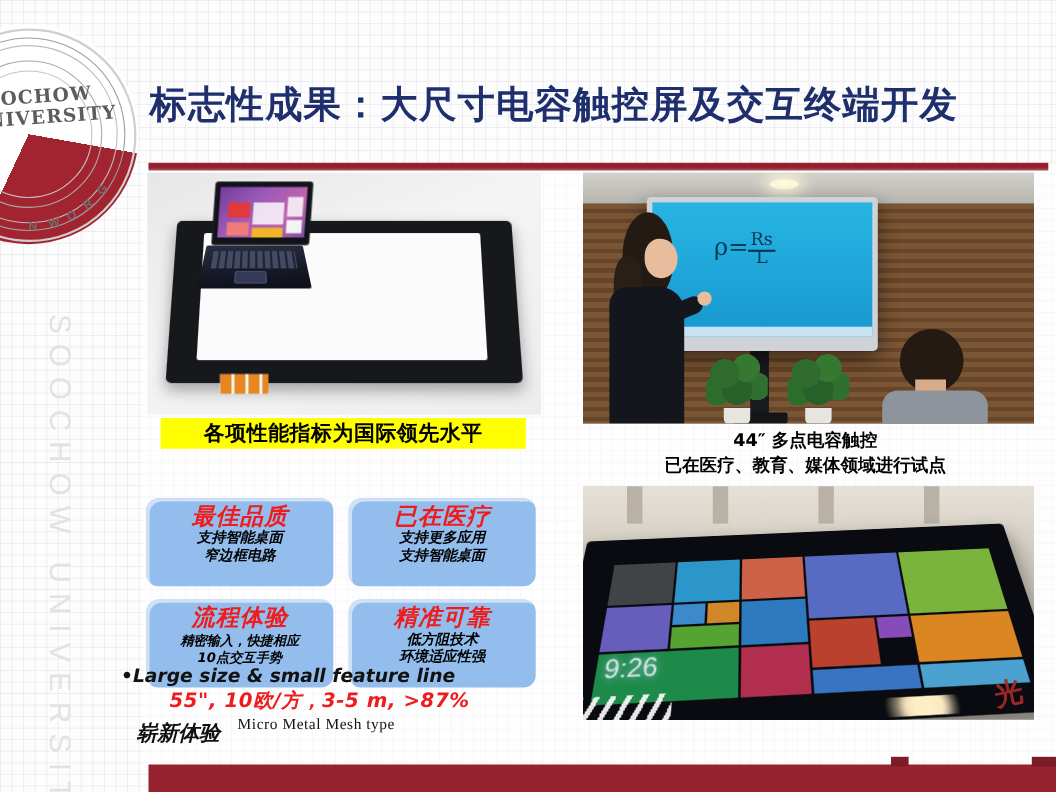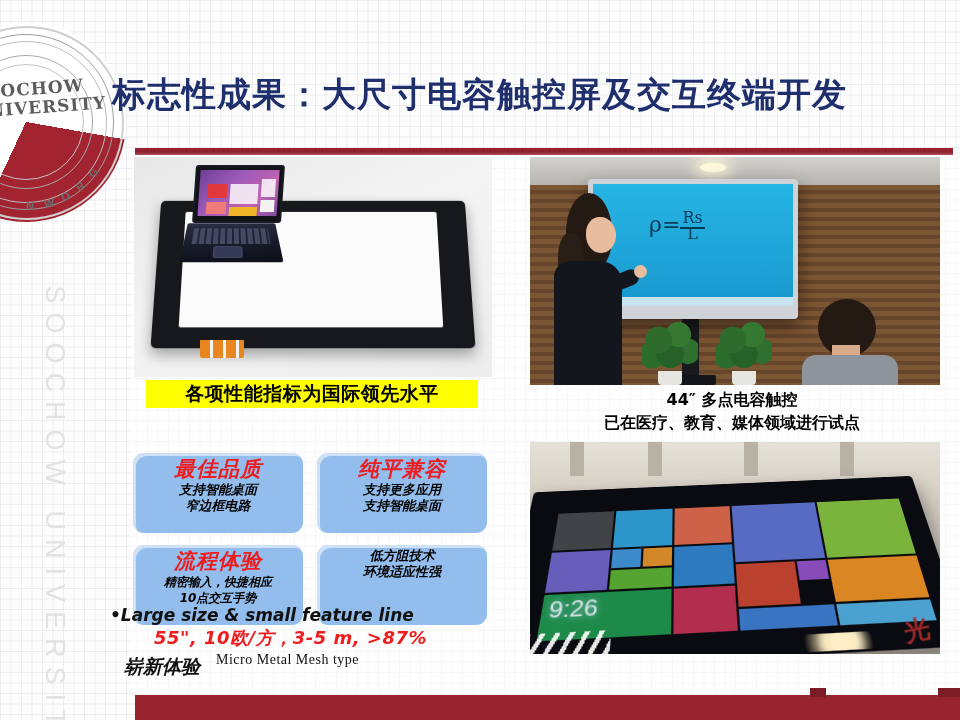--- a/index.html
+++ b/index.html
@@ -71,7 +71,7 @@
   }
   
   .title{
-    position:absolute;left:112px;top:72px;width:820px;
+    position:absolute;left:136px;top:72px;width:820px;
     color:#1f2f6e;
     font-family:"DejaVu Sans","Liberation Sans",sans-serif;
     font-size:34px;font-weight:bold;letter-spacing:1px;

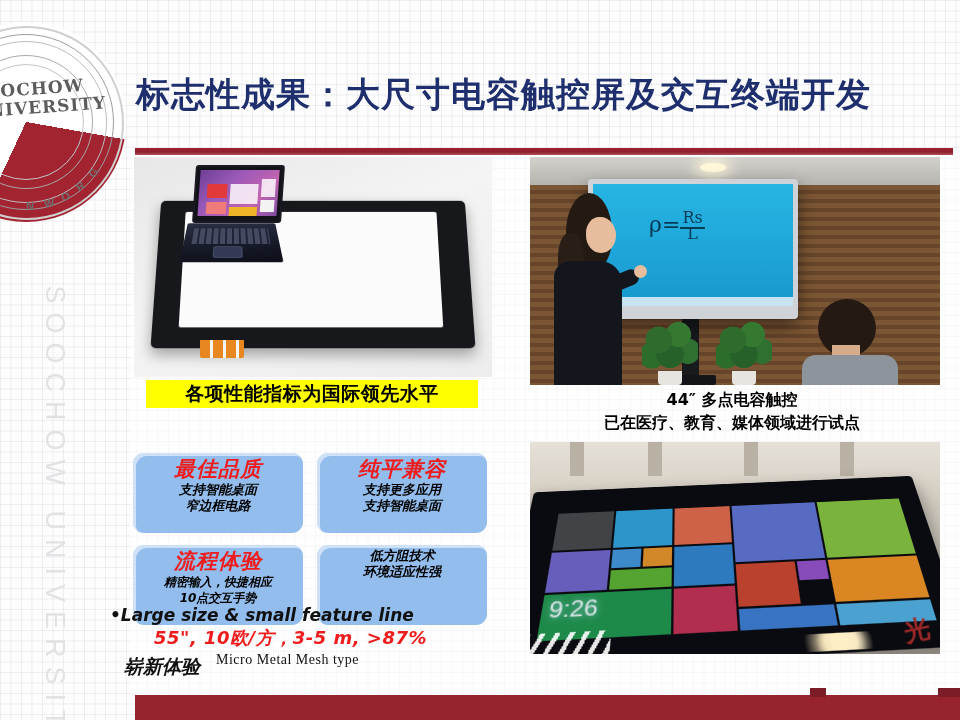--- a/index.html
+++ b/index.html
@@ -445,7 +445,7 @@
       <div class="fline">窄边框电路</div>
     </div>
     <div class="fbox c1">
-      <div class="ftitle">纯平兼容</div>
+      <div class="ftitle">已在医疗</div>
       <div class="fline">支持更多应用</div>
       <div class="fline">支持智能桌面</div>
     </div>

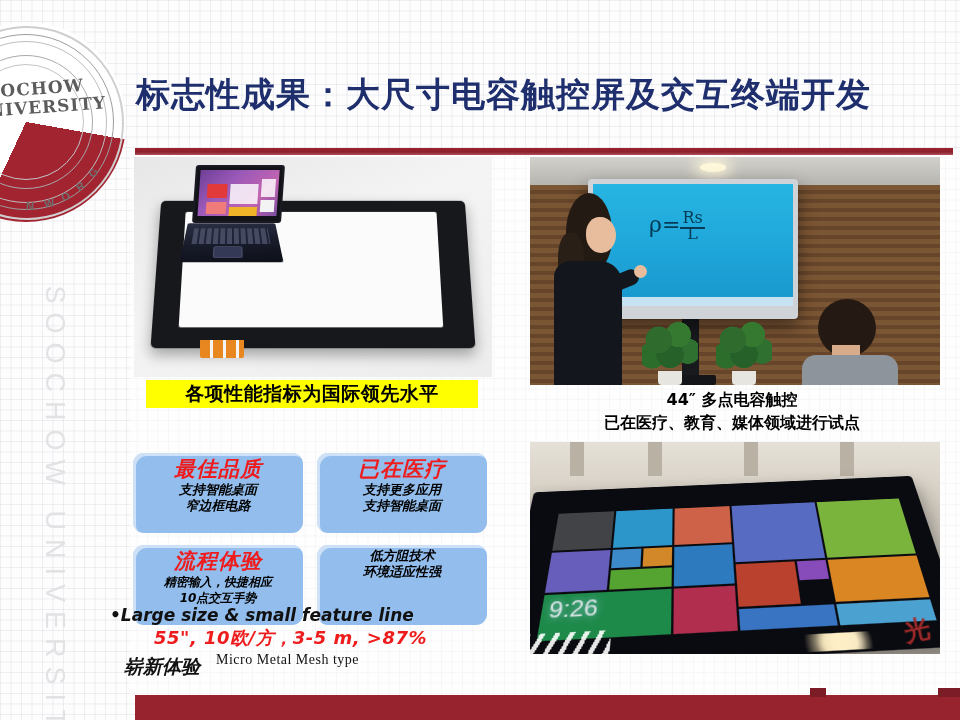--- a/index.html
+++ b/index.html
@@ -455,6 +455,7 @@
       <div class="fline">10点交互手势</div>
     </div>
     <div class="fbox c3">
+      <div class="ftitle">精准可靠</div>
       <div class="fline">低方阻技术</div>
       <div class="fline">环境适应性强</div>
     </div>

### Exercise
Could the listing above be printed again in full, with every picture omitted?

### Answer
--- a/index.html
+++ b/index.html
@@ -71,7 +71,7 @@
   }
   
   .title{
-    position:absolute;left:112px;top:72px;width:820px;
+    position:absolute;left:136px;top:72px;width:820px;
     color:#1f2f6e;
     font-family:"DejaVu Sans","Liberation Sans",sans-serif;
     font-size:34px;font-weight:bold;letter-spacing:1px;

--- a/index.html
+++ b/index.html
@@ -445,7 +445,7 @@
       <div class="fline">窄边框电路</div>
     </div>
     <div class="fbox c1">
-      <div class="ftitle">纯平兼容</div>
+      <div class="ftitle">已在医疗</div>
       <div class="fline">支持更多应用</div>
       <div class="fline">支持智能桌面</div>
     </div>

--- a/index.html
+++ b/index.html
@@ -455,6 +455,7 @@
       <div class="fline">10点交互手势</div>
     </div>
     <div class="fbox c3">
+      <div class="ftitle">精准可靠</div>
       <div class="fline">低方阻技术</div>
       <div class="fline">环境适应性强</div>
     </div>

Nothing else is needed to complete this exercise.